*** Data shown ***

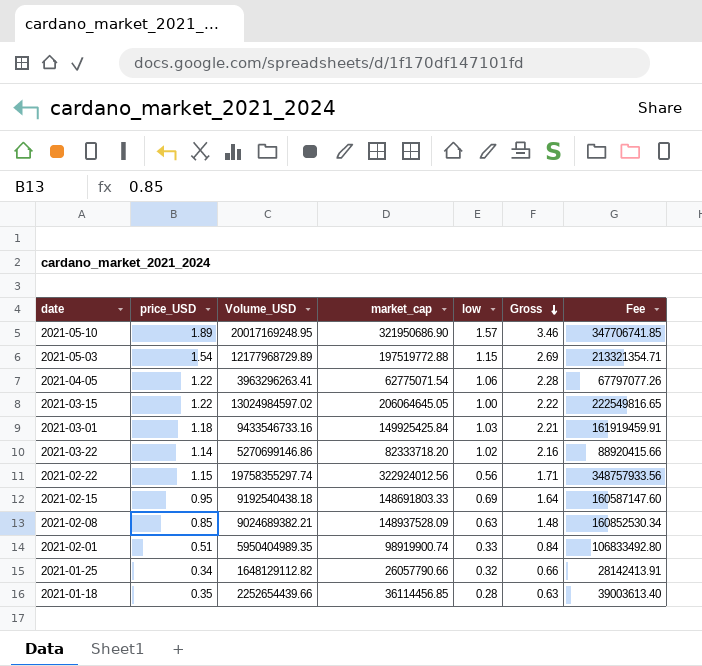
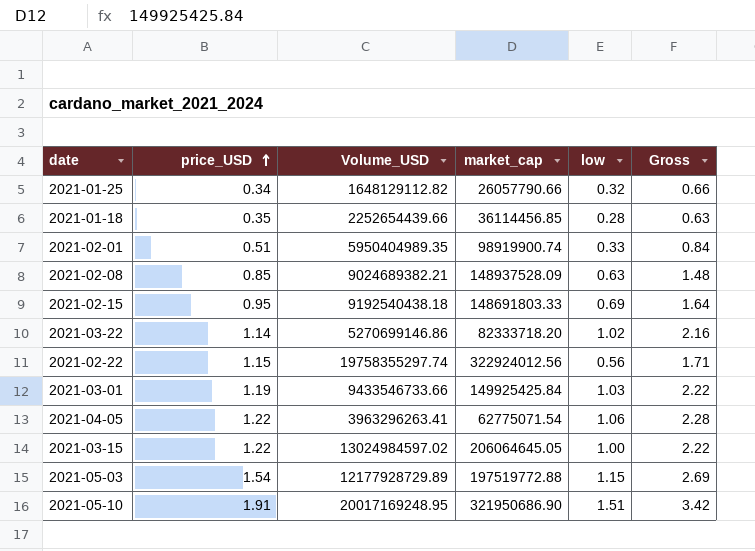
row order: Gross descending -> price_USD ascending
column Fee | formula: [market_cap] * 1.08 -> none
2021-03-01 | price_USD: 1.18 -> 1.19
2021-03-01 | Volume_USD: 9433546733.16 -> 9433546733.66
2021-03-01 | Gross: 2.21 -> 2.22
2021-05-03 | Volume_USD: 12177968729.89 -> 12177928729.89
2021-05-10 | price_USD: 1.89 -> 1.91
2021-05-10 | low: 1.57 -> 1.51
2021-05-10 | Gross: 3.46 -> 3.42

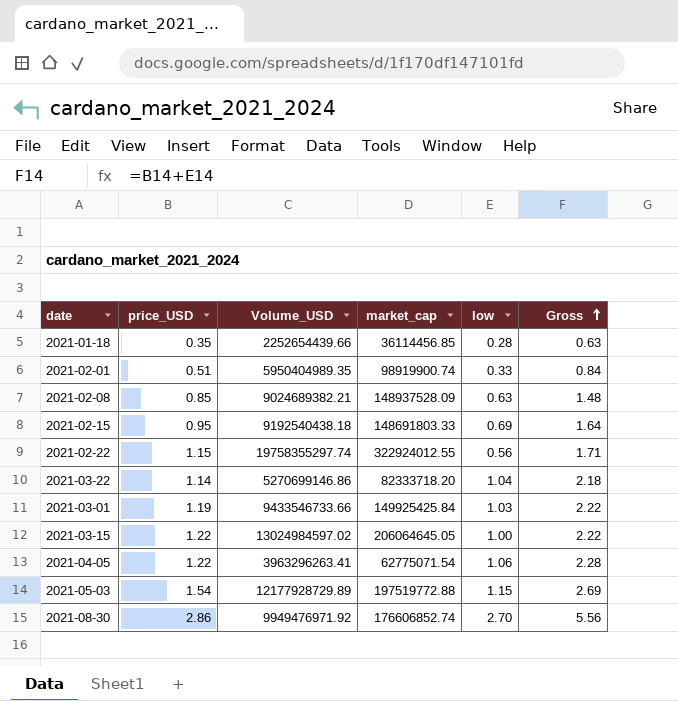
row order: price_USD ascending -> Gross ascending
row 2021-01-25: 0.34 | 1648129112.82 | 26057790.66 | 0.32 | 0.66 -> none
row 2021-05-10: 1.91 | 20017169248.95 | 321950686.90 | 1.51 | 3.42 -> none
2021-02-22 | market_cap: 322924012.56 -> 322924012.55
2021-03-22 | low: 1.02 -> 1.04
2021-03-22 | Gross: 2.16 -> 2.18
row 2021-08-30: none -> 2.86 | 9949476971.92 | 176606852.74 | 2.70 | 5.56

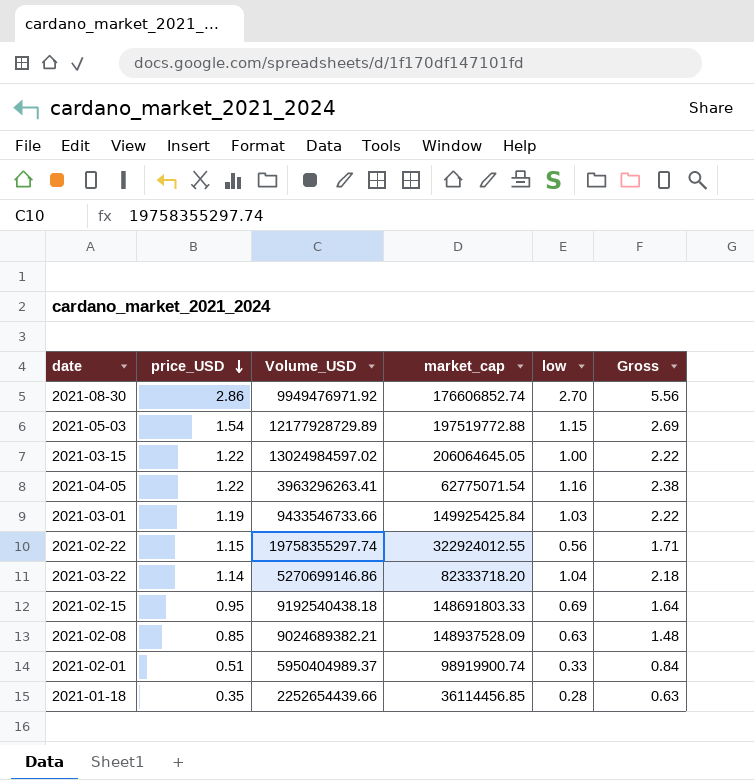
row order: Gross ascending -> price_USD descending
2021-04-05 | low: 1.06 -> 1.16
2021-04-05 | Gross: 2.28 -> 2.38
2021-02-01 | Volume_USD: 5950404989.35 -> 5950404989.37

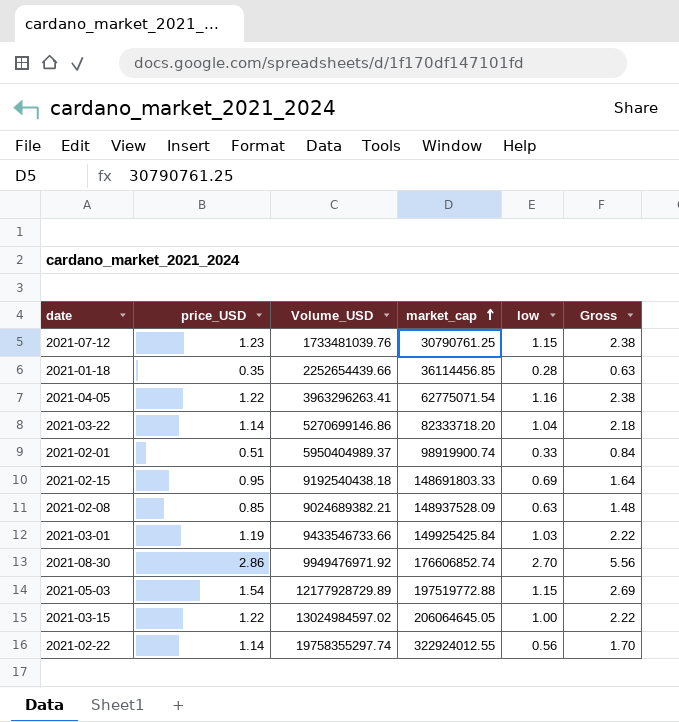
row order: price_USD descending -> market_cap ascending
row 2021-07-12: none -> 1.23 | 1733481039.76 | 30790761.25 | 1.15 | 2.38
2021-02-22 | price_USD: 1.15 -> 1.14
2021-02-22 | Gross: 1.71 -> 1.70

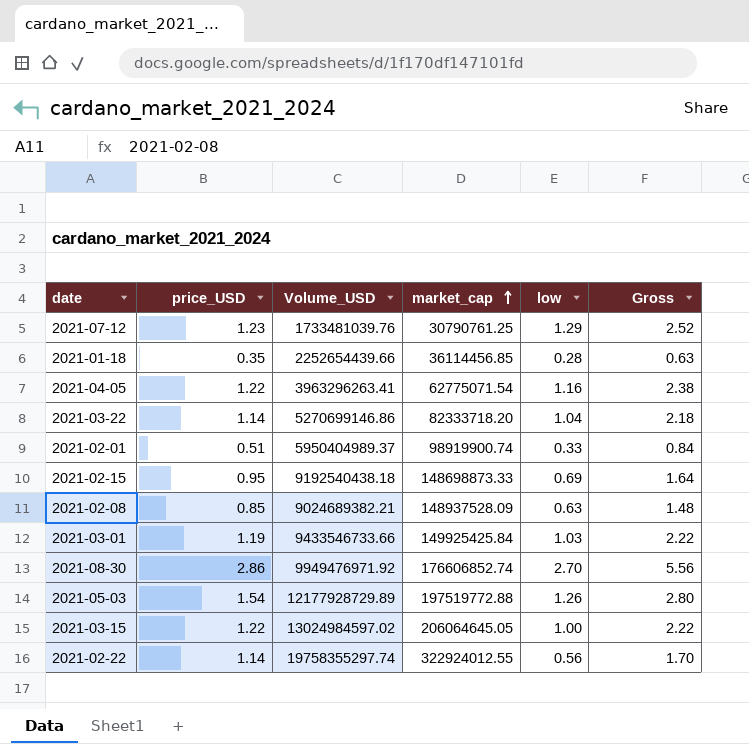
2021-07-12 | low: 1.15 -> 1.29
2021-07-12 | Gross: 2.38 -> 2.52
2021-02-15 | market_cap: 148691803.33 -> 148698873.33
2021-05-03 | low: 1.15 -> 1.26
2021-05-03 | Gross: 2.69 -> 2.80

***

- **Your instructions**: Given the records above, restate word for word only the lines starting at the one with "column Fee |" and ending at the one with "2021-05-10 | low: 1.57 -> 1.51".

- **Answer**:
column Fee | formula: [market_cap] * 1.08 -> none
2021-03-01 | price_USD: 1.18 -> 1.19
2021-03-01 | Volume_USD: 9433546733.16 -> 9433546733.66
2021-03-01 | Gross: 2.21 -> 2.22
2021-05-03 | Volume_USD: 12177968729.89 -> 12177928729.89
2021-05-10 | price_USD: 1.89 -> 1.91
2021-05-10 | low: 1.57 -> 1.51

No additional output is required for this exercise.